Informationen «nicht relevant»

Daniel M. in einem Hotel in Frankfurt D.
Foto: ZVG

Später dazu gekommen seien lediglich «ergänzende Hinweise zu den Personalien der drei Verdächtigten», die zwar zur «Vervollständigung der Akten dienlich, für die eigentlichen Zwecke der Strafverfolgung aber nicht relevant» gewesen seien. Heisst: Die BA hat ohne M.s Hilfe gegen die drei deutschen Steuerfahnder ermittelt.

Ob die BA auch die Haftbefehle gegen die drei deutschen Steuerfahnder ohne die Zusatzinformationen von M. hätte erlassen können, sagen die Aufseher nicht. Eine Anfrage des BLICK blieb zunächst unbeantwortet.

Wer sagt die Wahrheit?

Würde die Aufsichtsbehörde das jedoch bestätigen, würde sie damit FDP-Nationalrätin Corina Eichenberger (AG) widersprechen. Diese hatte im BLICK erklärt, dass der NDB den Spion M. eingesetzt hatte. Und weiter: «Aufgrund seiner Informationen wurden Haftbefehle gegen drei deutsche Steuerfahnder erlassen, wegen Verdacht auf nachrichtliche Wirtschaftsspionage.»

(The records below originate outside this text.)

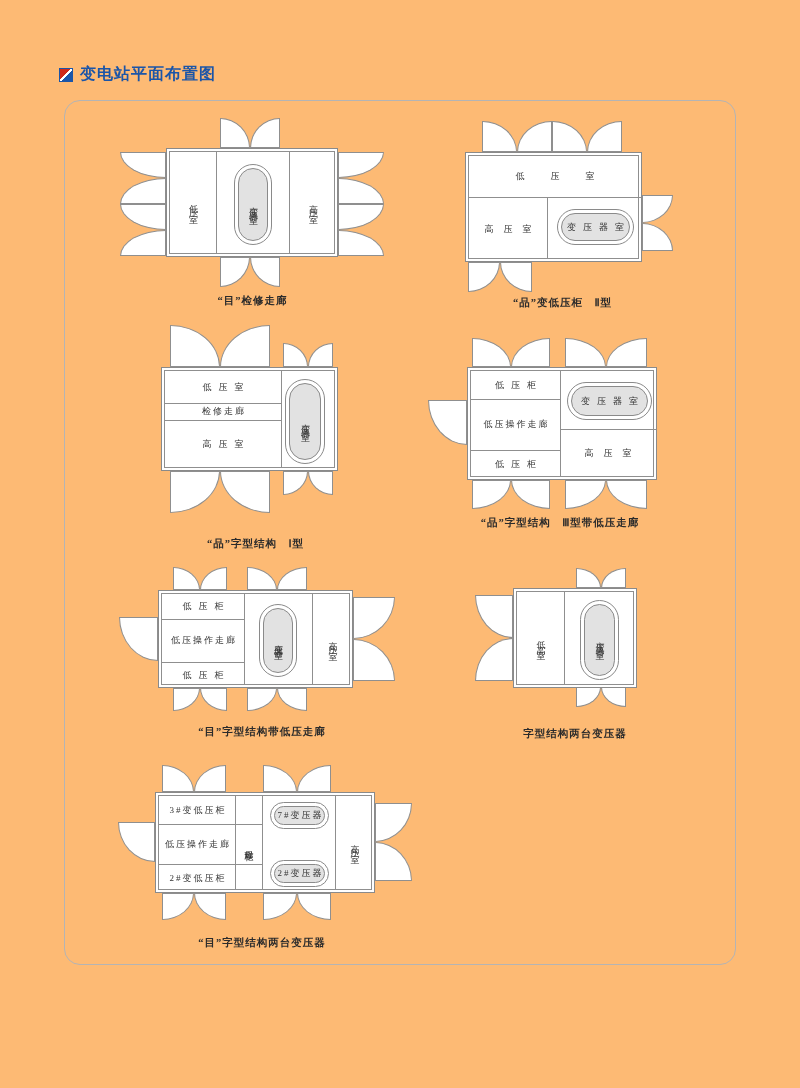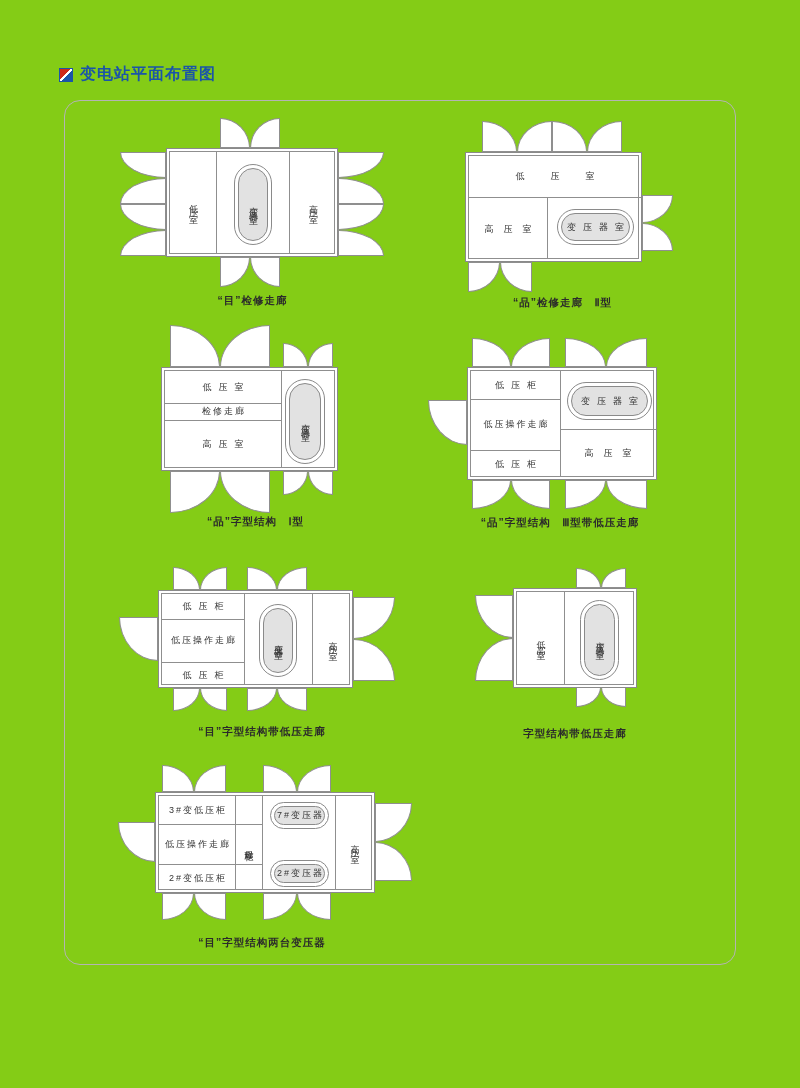"变电站平面布置图" .canvas { background: #84cc16 -> #fdba74; font-family: Liberation Sans, sans-serif -> Liberation Serif, serif }
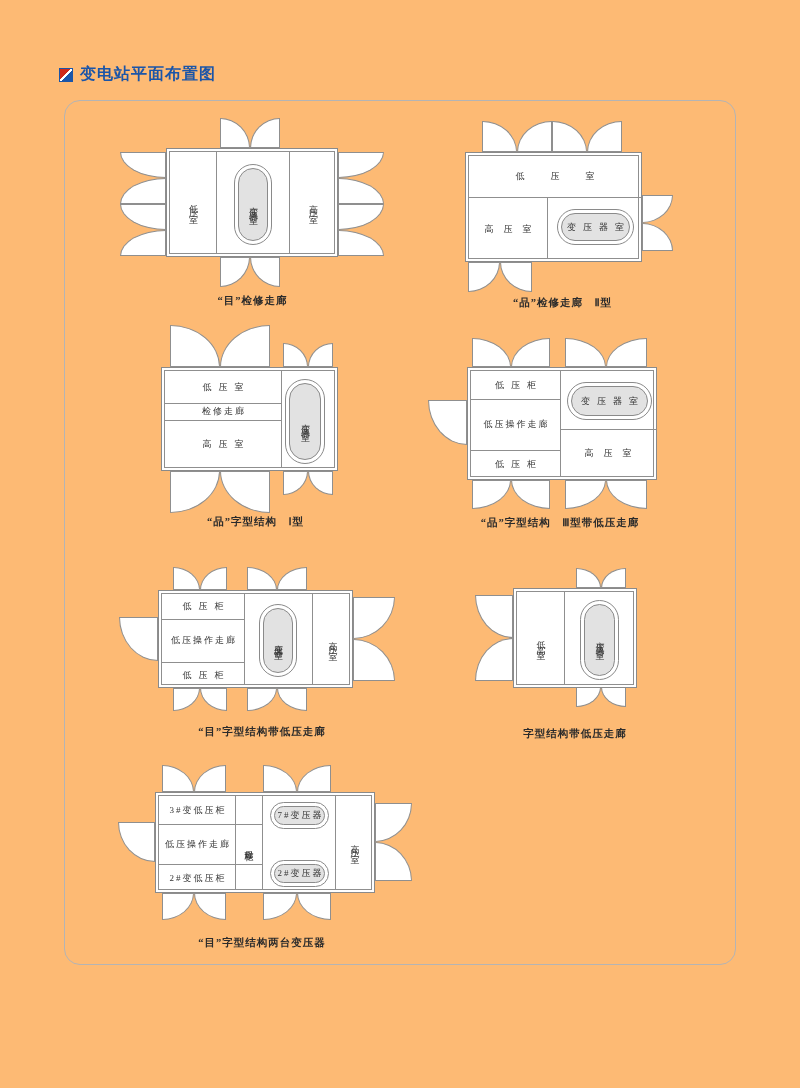"“品”检修走廊 Ⅱ型" div.caption { text: 检修走廊 -> 变低压柜 }
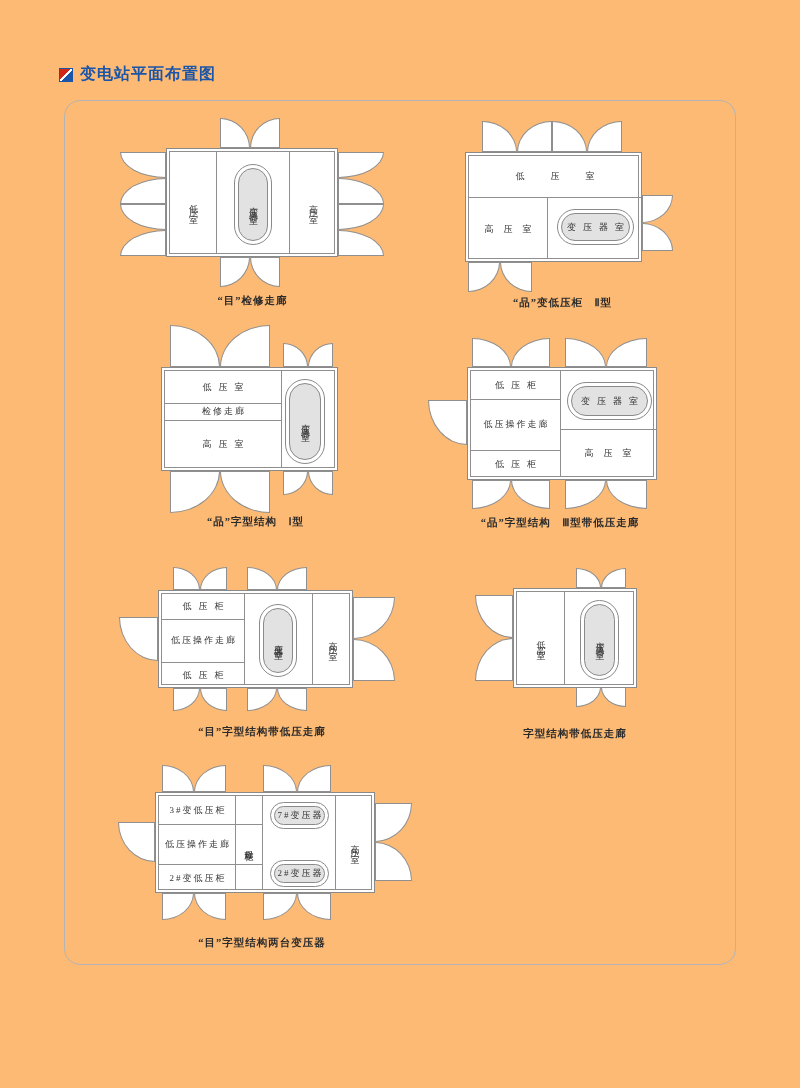"“品”字型结构 Ⅰ型" div.caption { top: 515px -> 537px }
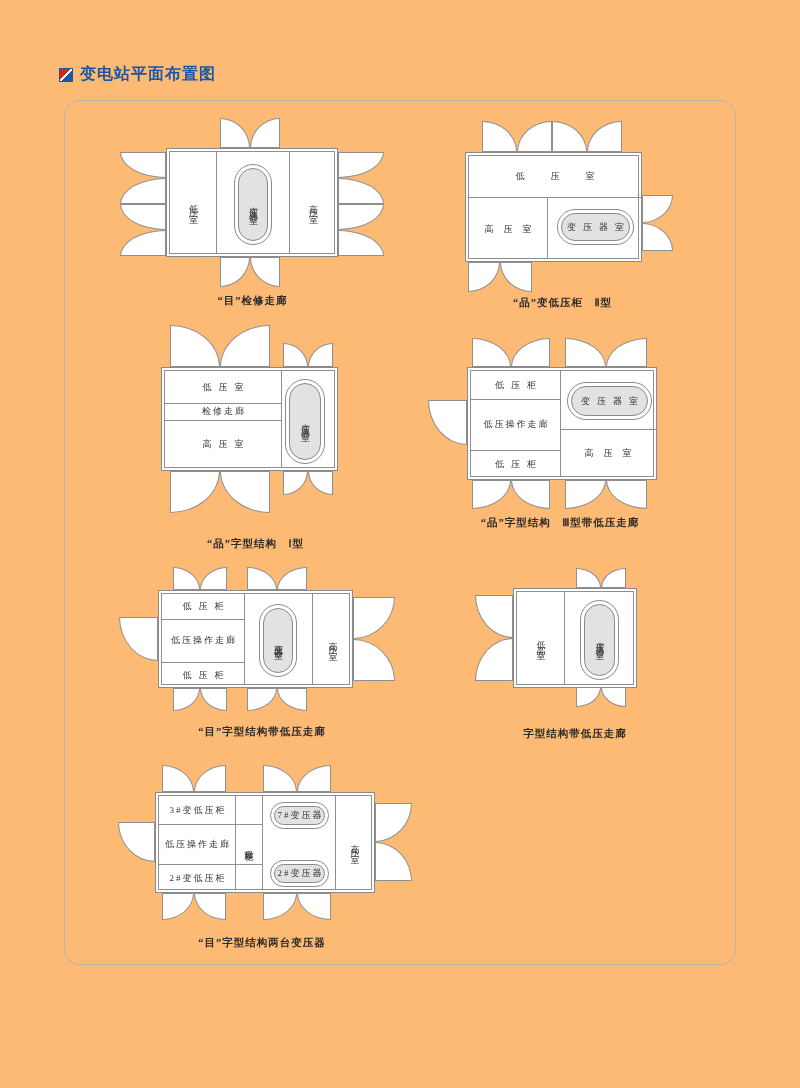"字型结构带低压走廊" div.caption { text: 带低压走廊 -> 两台变压器 }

Auch zur Kritik, dass die BA ungeschwärzt Akten nach Deutschland geschickt hatte, stellt sich die Aufsicht hinter die Strafverfolger des Bundes: Hätte die BA die fraglichen Passagen im Protokoll geschwärzt und damit M.s Einsatz für den NDB verheimlicht, hätte sie die Parteirechte der Beschuldigten und die Wahrheitsfindung massiv beeinträchtigt, schreibt sie.

Keine Hinweise auf Geheimnisse

Zudem hätten weder der NDB noch Daniel M. selbst einen Hinweis auf private oder öffentliche Geheimhaltungsinteressen geäussert. Zumindest das kann bezweifelt werden.

In der Einvernahme, als Daniel M. gegenüber der Bundeskriminalpolizei angab, für den NDB tätig gewesen zu sein, sagte er wörtlich: «Ich betrachte sie als Amtsgeheimnisträger der Bundespolizei wie auch die Bundesanwaltschaft. Die können mit diesen Daten umgehen.»

Die Aufseher der Strafverfolger des Bundes betonen in ihrer Mitteilung auch, dass dies erst ein Zwischenbericht sei. Sie werden alle Unterlagen aber sorgfältig analysieren, bewerten und das Ergebnis ihrer Abklärungen zum gegebenen Zeitpunkt kommunizieren.